## Provided records
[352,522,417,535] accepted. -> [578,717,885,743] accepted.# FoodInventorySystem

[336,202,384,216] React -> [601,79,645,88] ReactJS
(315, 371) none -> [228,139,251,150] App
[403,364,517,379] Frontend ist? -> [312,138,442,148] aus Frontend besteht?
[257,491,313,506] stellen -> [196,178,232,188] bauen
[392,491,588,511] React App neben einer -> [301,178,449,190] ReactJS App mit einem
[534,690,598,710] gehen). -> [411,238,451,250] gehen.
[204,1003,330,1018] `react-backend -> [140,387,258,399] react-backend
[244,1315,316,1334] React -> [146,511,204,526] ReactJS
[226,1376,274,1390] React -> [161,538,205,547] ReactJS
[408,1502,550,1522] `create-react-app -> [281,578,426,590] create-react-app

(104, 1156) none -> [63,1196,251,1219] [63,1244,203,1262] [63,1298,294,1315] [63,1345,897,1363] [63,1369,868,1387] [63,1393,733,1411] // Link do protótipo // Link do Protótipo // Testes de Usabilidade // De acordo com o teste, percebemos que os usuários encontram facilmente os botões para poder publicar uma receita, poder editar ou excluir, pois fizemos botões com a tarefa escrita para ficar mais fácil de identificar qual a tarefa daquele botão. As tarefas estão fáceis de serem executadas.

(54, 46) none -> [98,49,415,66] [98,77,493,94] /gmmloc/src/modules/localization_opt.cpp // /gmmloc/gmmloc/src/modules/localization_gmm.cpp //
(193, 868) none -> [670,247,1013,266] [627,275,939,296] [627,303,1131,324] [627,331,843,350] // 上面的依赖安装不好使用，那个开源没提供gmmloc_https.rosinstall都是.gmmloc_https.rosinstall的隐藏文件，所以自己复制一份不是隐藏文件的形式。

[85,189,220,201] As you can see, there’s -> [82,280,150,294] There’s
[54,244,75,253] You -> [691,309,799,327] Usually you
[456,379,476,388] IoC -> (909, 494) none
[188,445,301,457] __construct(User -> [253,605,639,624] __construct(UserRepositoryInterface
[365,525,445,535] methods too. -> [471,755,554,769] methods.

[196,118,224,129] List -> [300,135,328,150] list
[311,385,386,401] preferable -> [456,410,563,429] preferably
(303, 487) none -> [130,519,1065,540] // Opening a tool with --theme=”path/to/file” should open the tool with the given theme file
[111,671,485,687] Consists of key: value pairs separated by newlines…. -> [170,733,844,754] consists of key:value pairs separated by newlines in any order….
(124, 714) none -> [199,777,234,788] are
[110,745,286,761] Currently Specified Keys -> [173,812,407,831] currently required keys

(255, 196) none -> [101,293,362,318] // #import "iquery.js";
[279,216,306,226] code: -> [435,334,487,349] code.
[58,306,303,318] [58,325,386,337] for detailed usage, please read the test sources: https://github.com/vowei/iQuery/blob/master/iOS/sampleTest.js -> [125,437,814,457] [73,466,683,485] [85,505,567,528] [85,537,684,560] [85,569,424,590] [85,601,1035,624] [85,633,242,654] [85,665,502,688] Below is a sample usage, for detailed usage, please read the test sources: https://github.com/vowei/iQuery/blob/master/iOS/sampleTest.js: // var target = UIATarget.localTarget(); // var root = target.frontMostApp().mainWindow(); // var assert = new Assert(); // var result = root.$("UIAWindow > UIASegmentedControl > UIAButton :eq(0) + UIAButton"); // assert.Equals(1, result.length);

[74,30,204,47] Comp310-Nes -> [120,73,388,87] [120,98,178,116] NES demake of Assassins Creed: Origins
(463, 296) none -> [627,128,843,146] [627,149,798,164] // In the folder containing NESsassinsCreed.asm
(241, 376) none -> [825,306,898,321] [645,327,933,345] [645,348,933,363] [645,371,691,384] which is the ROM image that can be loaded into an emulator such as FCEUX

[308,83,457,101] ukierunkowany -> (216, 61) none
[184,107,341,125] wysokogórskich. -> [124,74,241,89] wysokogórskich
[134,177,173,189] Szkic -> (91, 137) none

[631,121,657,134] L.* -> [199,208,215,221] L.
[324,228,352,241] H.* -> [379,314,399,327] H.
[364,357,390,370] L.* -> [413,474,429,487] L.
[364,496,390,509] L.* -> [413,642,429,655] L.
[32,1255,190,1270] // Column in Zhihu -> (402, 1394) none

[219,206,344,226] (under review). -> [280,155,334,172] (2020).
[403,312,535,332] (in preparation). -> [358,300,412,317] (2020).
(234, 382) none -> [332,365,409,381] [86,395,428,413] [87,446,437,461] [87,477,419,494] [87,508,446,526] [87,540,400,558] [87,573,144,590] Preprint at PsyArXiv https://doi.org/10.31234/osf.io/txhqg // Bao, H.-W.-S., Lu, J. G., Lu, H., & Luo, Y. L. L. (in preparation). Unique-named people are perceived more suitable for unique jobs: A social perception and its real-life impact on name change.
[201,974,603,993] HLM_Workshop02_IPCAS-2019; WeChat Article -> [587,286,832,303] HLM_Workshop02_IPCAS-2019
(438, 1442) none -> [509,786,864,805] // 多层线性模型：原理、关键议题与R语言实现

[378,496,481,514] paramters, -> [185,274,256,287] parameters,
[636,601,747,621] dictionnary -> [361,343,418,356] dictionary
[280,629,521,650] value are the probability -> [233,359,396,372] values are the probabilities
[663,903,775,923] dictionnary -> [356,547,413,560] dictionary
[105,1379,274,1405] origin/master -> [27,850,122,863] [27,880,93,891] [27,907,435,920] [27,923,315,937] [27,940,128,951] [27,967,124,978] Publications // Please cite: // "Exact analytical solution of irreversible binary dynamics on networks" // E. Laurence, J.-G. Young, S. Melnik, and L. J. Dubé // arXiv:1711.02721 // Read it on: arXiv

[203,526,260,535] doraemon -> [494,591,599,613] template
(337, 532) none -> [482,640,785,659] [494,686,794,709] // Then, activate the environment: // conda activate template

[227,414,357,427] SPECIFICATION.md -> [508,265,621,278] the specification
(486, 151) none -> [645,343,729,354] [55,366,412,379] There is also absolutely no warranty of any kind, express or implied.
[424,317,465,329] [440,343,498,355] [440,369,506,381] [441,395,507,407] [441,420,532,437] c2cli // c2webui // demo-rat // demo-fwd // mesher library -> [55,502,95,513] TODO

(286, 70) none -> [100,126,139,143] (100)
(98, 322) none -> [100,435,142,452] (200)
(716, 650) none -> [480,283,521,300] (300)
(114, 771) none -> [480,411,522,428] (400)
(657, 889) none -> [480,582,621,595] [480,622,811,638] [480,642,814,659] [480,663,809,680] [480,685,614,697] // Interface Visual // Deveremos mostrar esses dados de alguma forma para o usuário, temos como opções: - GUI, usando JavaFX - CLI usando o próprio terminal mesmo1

## What is expected
The expected answer is an exact copy of the lines above, beginning at the line with "[365,525,445,535] methods too." and ending at the line with "[279,216,306,226] code: ->", with both ends in.

## Problem solution
[365,525,445,535] methods too. -> [471,755,554,769] methods.

[196,118,224,129] List -> [300,135,328,150] list
[311,385,386,401] preferable -> [456,410,563,429] preferably
(303, 487) none -> [130,519,1065,540] // Opening a tool with --theme=”path/to/file” should open the tool with the given theme file
[111,671,485,687] Consists of key: value pairs separated by newlines…. -> [170,733,844,754] consists of key:value pairs separated by newlines in any order….
(124, 714) none -> [199,777,234,788] are
[110,745,286,761] Currently Specified Keys -> [173,812,407,831] currently required keys

(255, 196) none -> [101,293,362,318] // #import "iquery.js";
[279,216,306,226] code: -> [435,334,487,349] code.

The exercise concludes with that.